Le bref envol procuré par l'élan que j'ai pris quand mes orteils ont quitté le métal froid du garde-fou se dissipe, et trop vite, la gravité reprend ses droits, entraînant mon corps vers le vide qui s'ouvre sous moi. La chute est rapide. Malgré tout ce qu'on en dit, le temps ne s'étire pas, les secondes ne paraissent pas durer des heures. Le monde autour de moi n'est que couleurs et lumière mêlées, flou. Le vent me fouette le corps, me fait monter les larmes aux yeux, fait voler les mèches de mes cheveux dans ma bouche. Mon cœur, lui semble avoir cessé de battre, remonté dans ma gorge, coupant mes tentatives d'inspirer.

Et, avant d'appréhender ce que je suis en train de faire, avant de prendre vraiment conscience du fait que je ne sens plus mes membres, de réellement savourer le mélange d'émotions, à mi-chemin entre terreur absolue et extase, la chute prend fin.

L'impact est violent. Implacable. De la hauteur de laquelle je me suis élancée, mon corps percute l'eau à environ soixante-dix kilomètres par heure. À cette vitesse, ma tête est totalement dénuée de toute information. Les deux secondes qu'ont duré la chute ont suffi à vider mon esprit, ce qui est exactement ce que je recherchais. C'est aussi exactement ce qui pourrait finir par me tuer.

L'eau est froide. Glacée. Le choc thermique me paralyse. C'est presque comme perdre connaissance; plus rien ne se passe, pendant une seconde, deux secondes, une minute peut-être. Avant le froid, c'est surtout le silence qui me frappe. Le bruit assourdissant de la chute est remplacé par la paix, presque irréelle, de sous la surface.

Les rayons de soleil font des dômes de lumière au-dessus de ma tête, un peu comme si j'étais dans un palais d'eau et que j'étais la reine de ce royaume de paix. C'est beau.

Et puis, tout reprend petit à petit. Mon cœur revient à la vie, et il bat, fort. Son son emplit mes oreilles, rappelant à moi l'urgence de respirer. L'urgence de vivre. Mes poumons brûlent, alors que mon corps s'enfonce, petit à petit, dans les eaux sombres du lac. La pensée est fugace, dangereuse, mais n'a pas le temps de s'attarder que déjà, mes jambes se mettent à battre, mues par l'instinct de survie.

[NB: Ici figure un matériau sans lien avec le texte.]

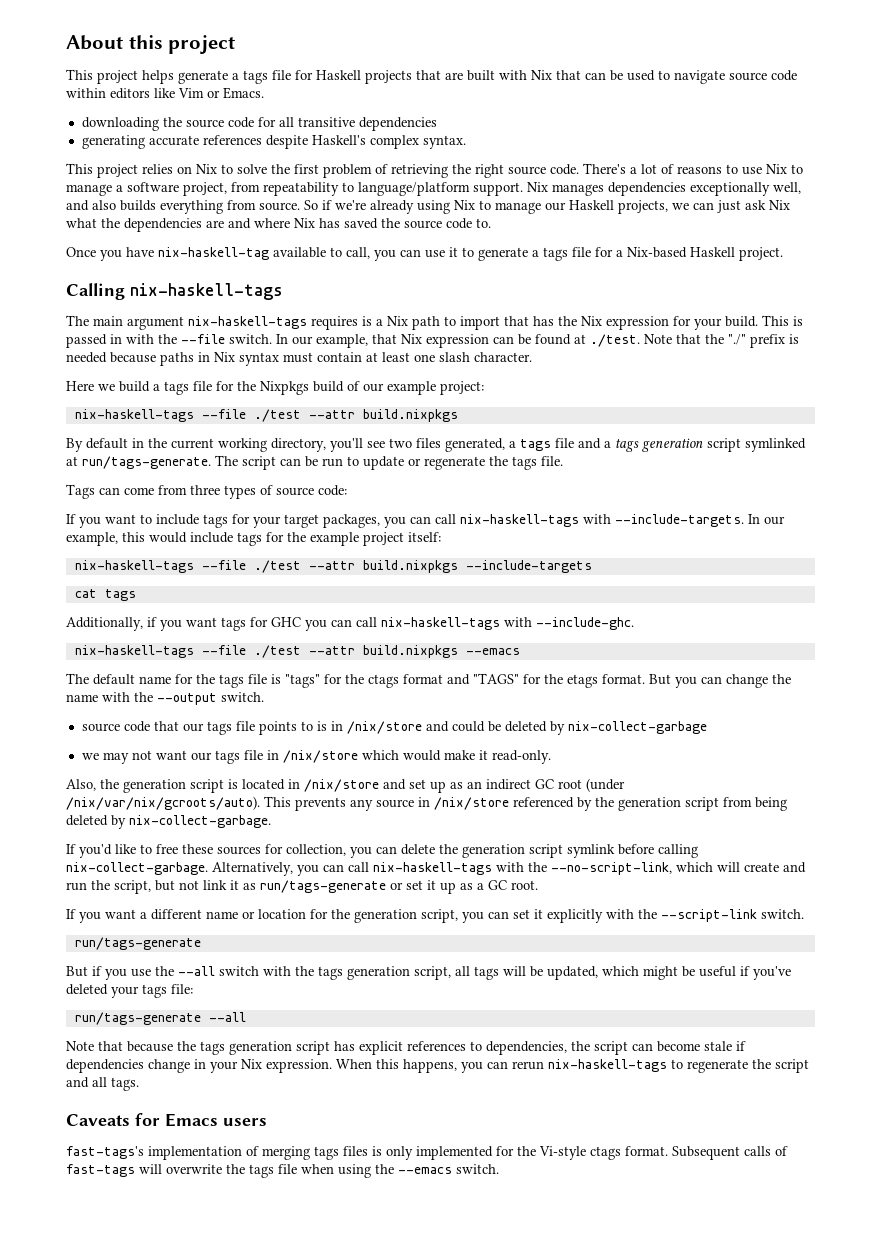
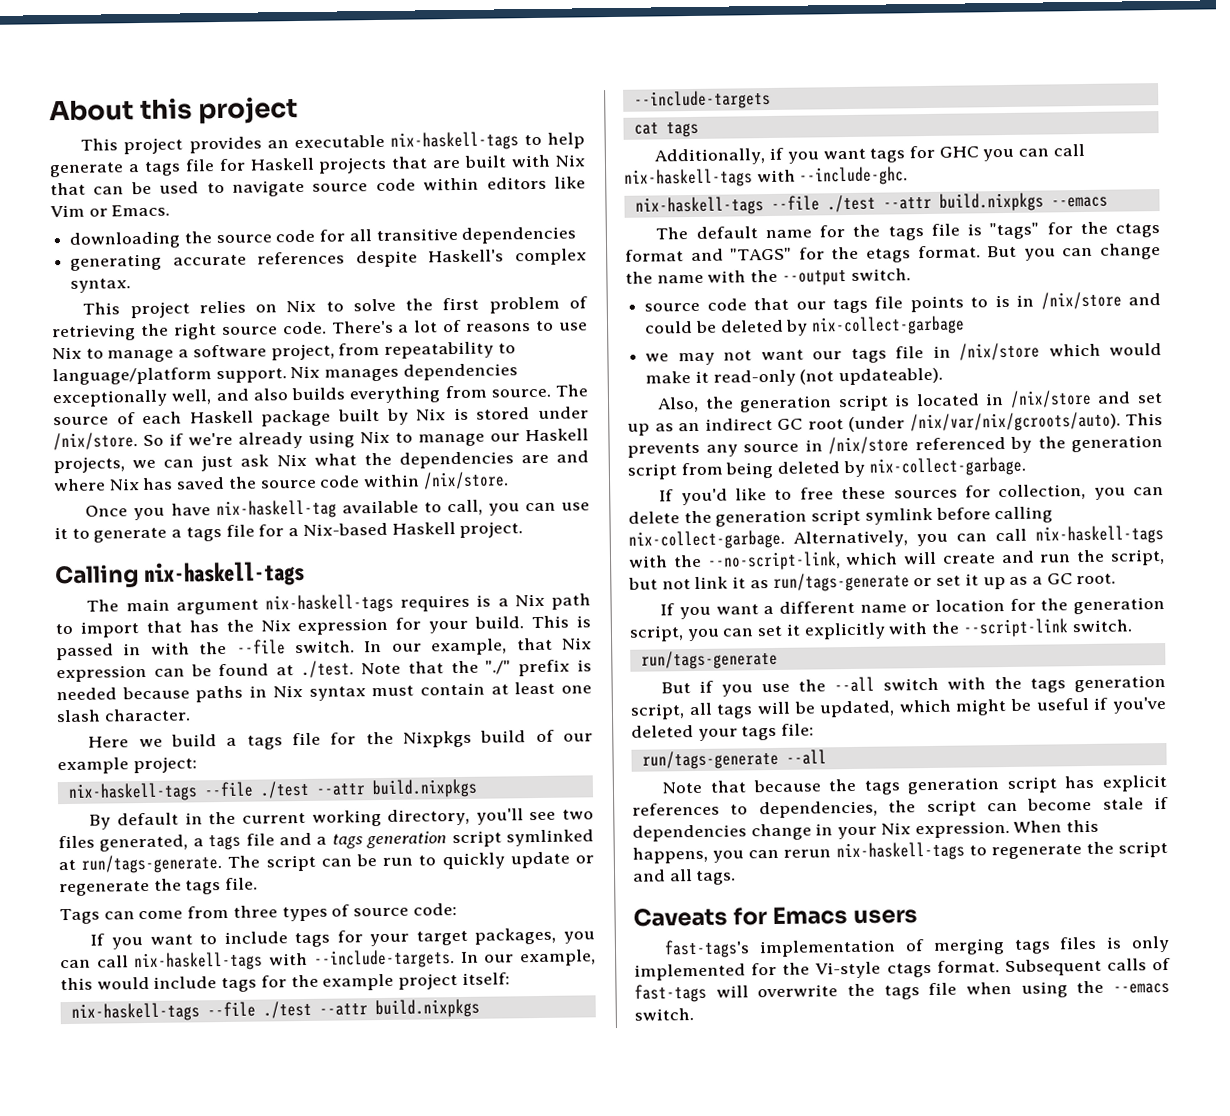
- This project helps generate a tags file for Haskell projects that are built with Nix that can be used to navigate source code within editors like Vim or Emacs.
+ This project provides an executable nix-haskell-tags to help generate a tags file for Haskell projects that are built with Nix that can be used to navigate source code within editors like Vim or Emacs.
+ The source of each Haskell package built by Nix is stored under /nix/store.
- So if we're already using Nix to manage our Haskell projects, we can just ask Nix what the dependencies are and where Nix has saved the source code to.
+ So if we're already using Nix to manage our Haskell projects, we can just ask Nix what the dependencies are and where Nix has saved the source code within /nix/store.
- The script can be run to update or regenerate the tags file.
+ The script can be run to quickly update or regenerate the tags file.
- we may not want our tags file in /nix/store which would make it read-only.
+ we may not want our tags file in /nix/store which would make it read-only (not updateable).

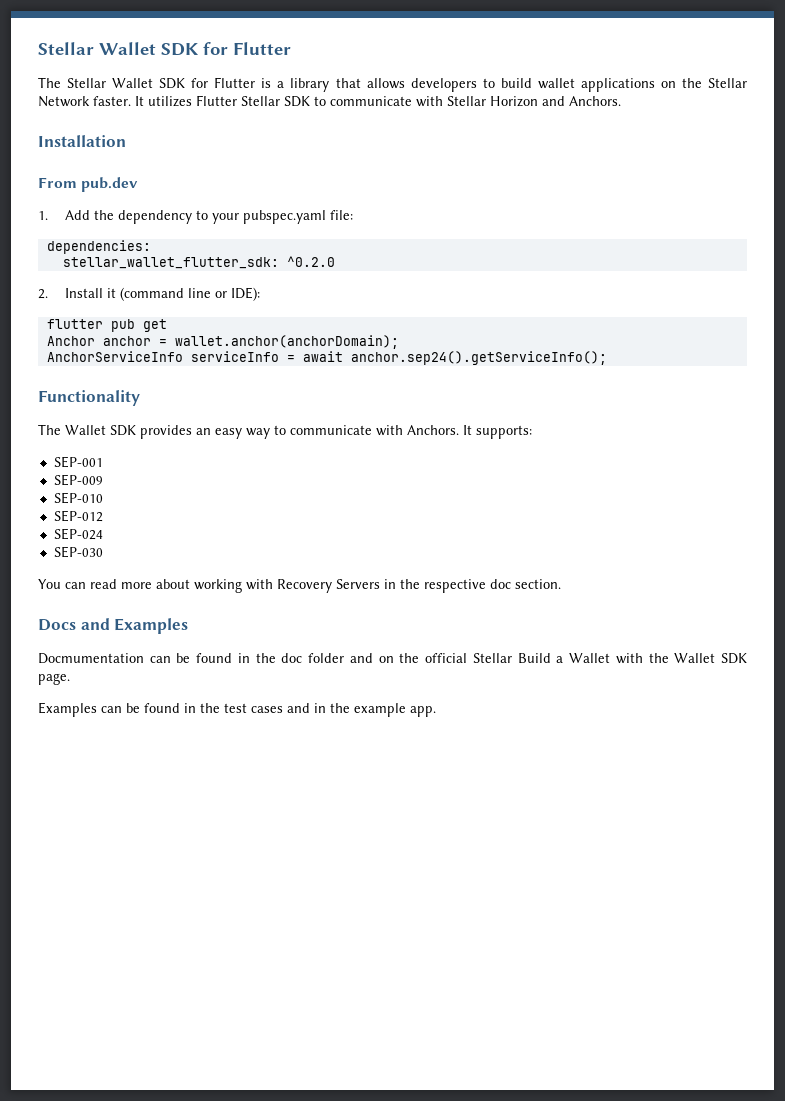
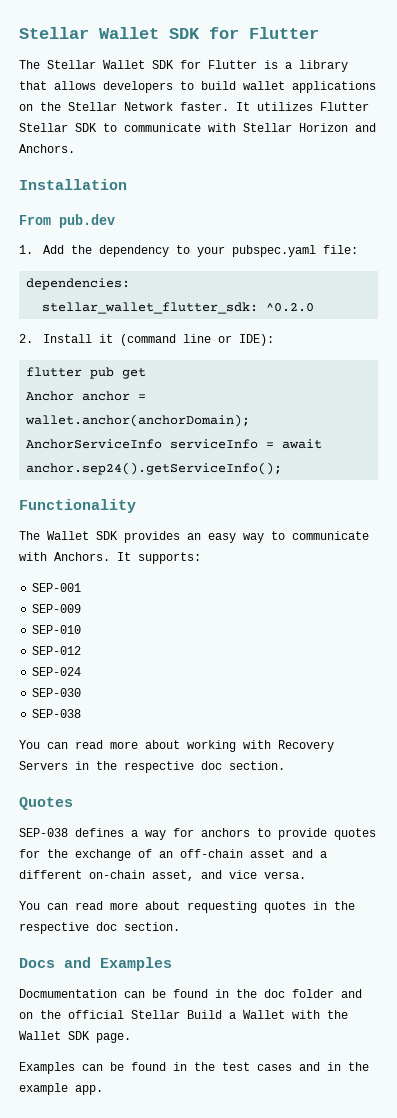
  SEP-030
+ SEP-038
+ Quotes
+ SEP-038 defines a way for anchors to provide quotes for the exchange of an off-chain asset and a different on-chain asset, and vice versa.
+ You can read more about requesting quotes in the respective doc section.

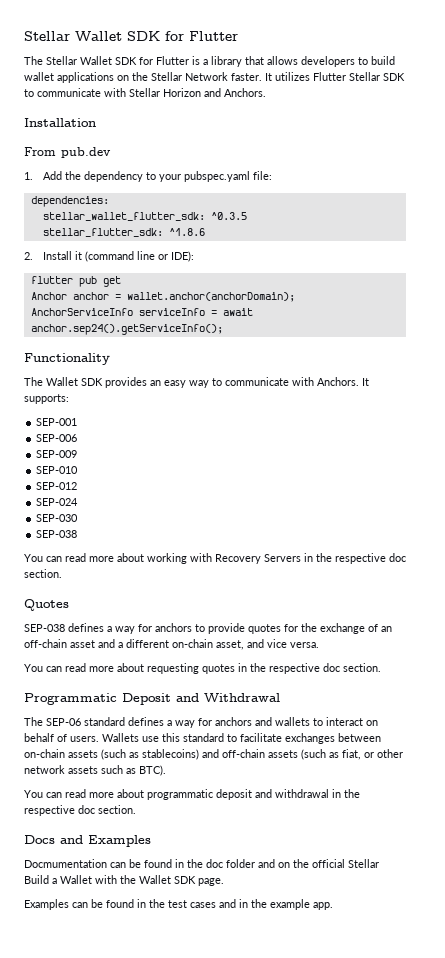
- stellar_wallet_flutter_sdk: ^0.2.0
+ stellar_wallet_flutter_sdk: ^0.3.5
+ stellar_flutter_sdk: ^1.8.6
+ SEP-006
+ Programmatic Deposit and Withdrawal
+ The SEP-06 standard defines a way for anchors and wallets to interact on behalf of users. Wallets use this standard to facilitate exchanges between on-chain assets (such as stablecoins) and off-chain assets (such as fiat, or other network assets such as BTC).
+ You can read more about programmatic deposit and withdrawal in the respective doc section.

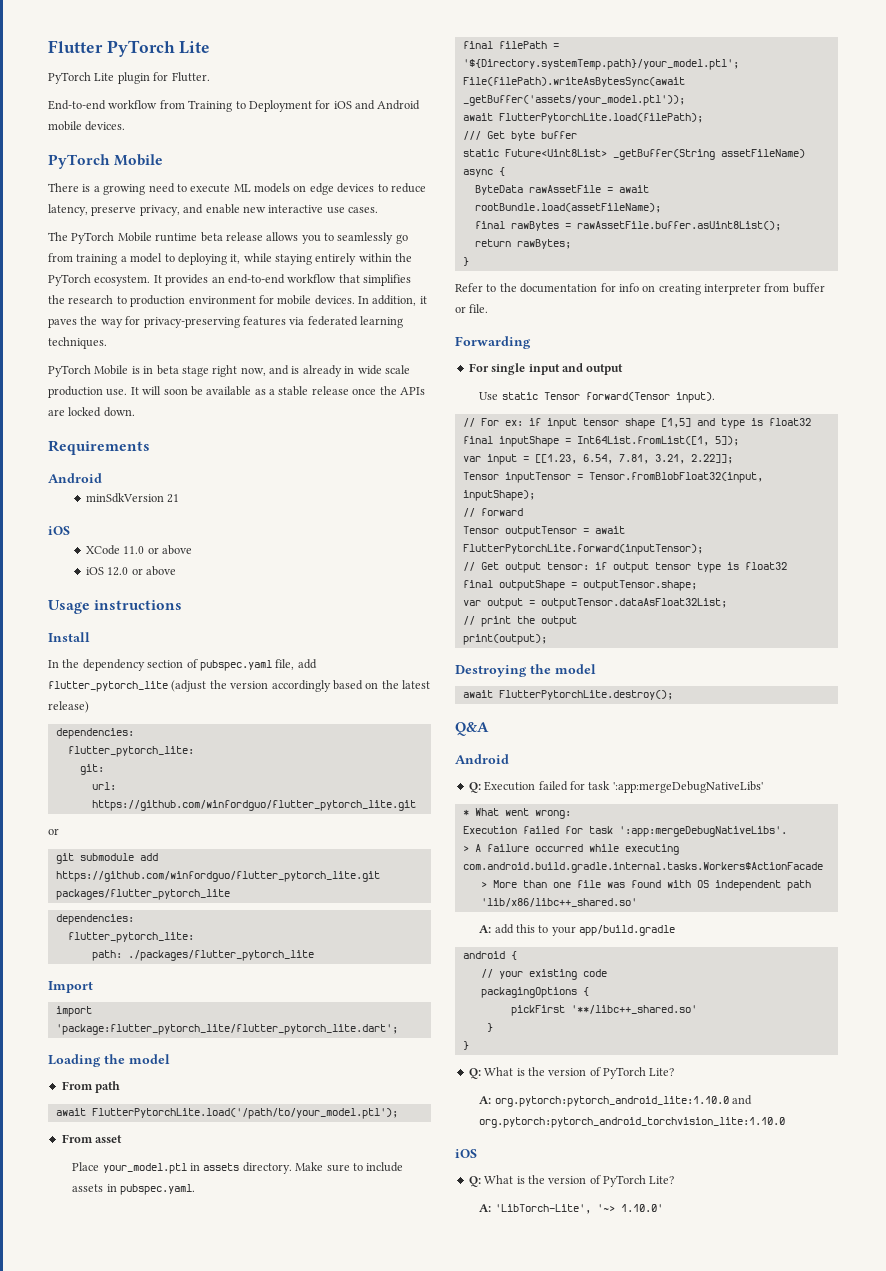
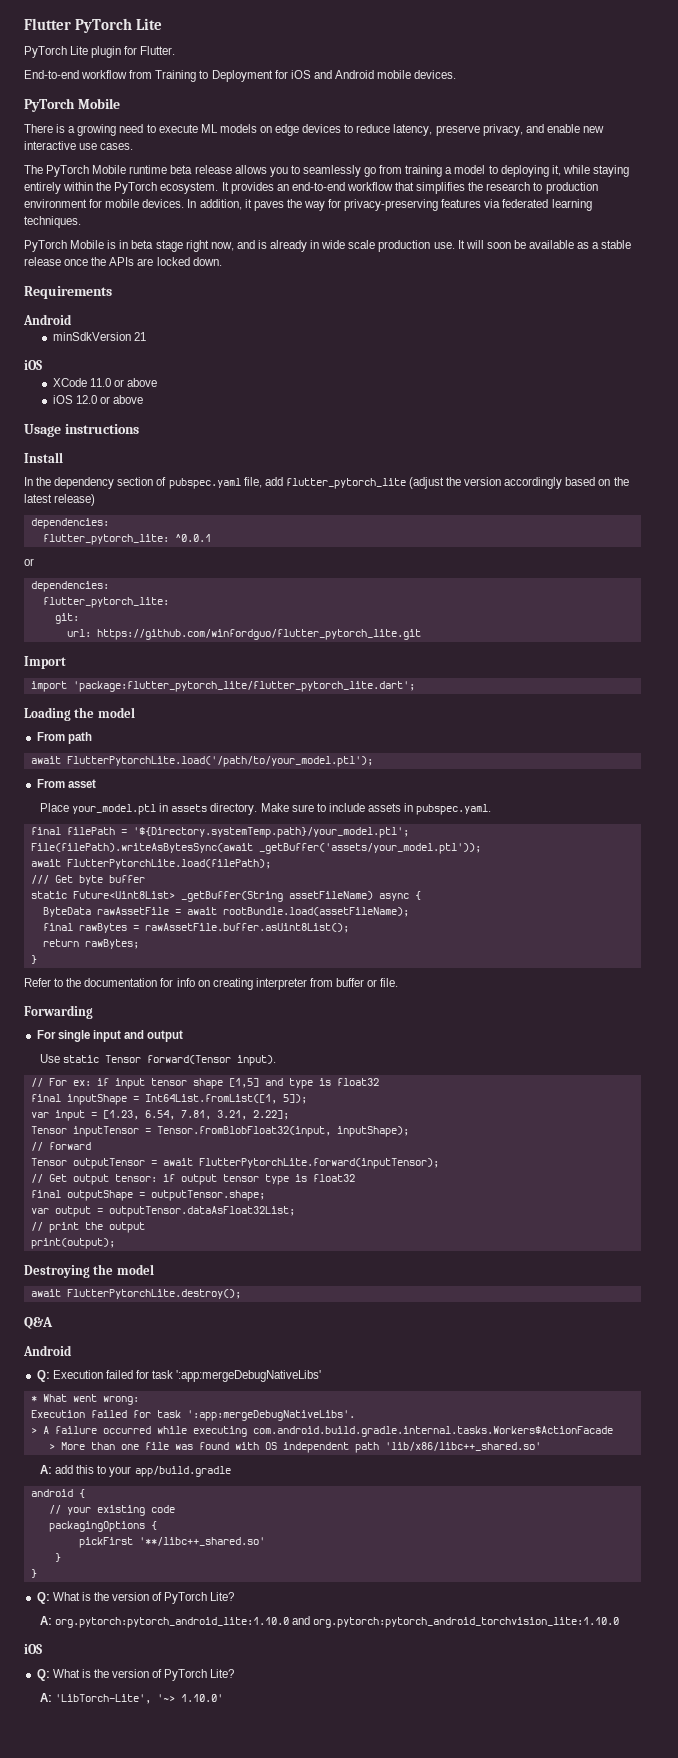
+ flutter_pytorch_lite: ^0.0.1
+ or
+ dependencies:
  url: https://github.com/winfordguo/flutter_pytorch_lite.git
- or
- git submodule add https://github.com/winfordguo/flutter_pytorch_lite.git packages/flutter_pytorch_lite
- dependencies:
- flutter_pytorch_lite:
- path: ./packages/flutter_pytorch_lite
- var input = [[1.23, 6.54, 7.81, 3.21, 2.22]];
+ var input = [1.23, 6.54, 7.81, 3.21, 2.22];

Ma tête perce la surface  de l'eau, et mes sens sont de nouveau assaillis d'informations. Le soleil m'éblouit, et mes yeux se plissent. Mes cheveux se plaquent contre mon visage. L'écho de rires et de cris me parvient.

Dans un état de semi-transe, je nage vers la rive sur laquelle nos voitures sont garées. Les amis avec lesquels je suis venue sont dans l'eau, en pleine partie de volley — ou tout au moins, ils se font des semblants de passes en faisant beaucoup de pauses pour discuter, tout en s'aspergeant d'eau de temps à autres, ce qui dégénère en batailles d'eau.

— Incroyable la chute, Adria!

— Très dramatique, avec la robe blanche! m'interpelle-t-on.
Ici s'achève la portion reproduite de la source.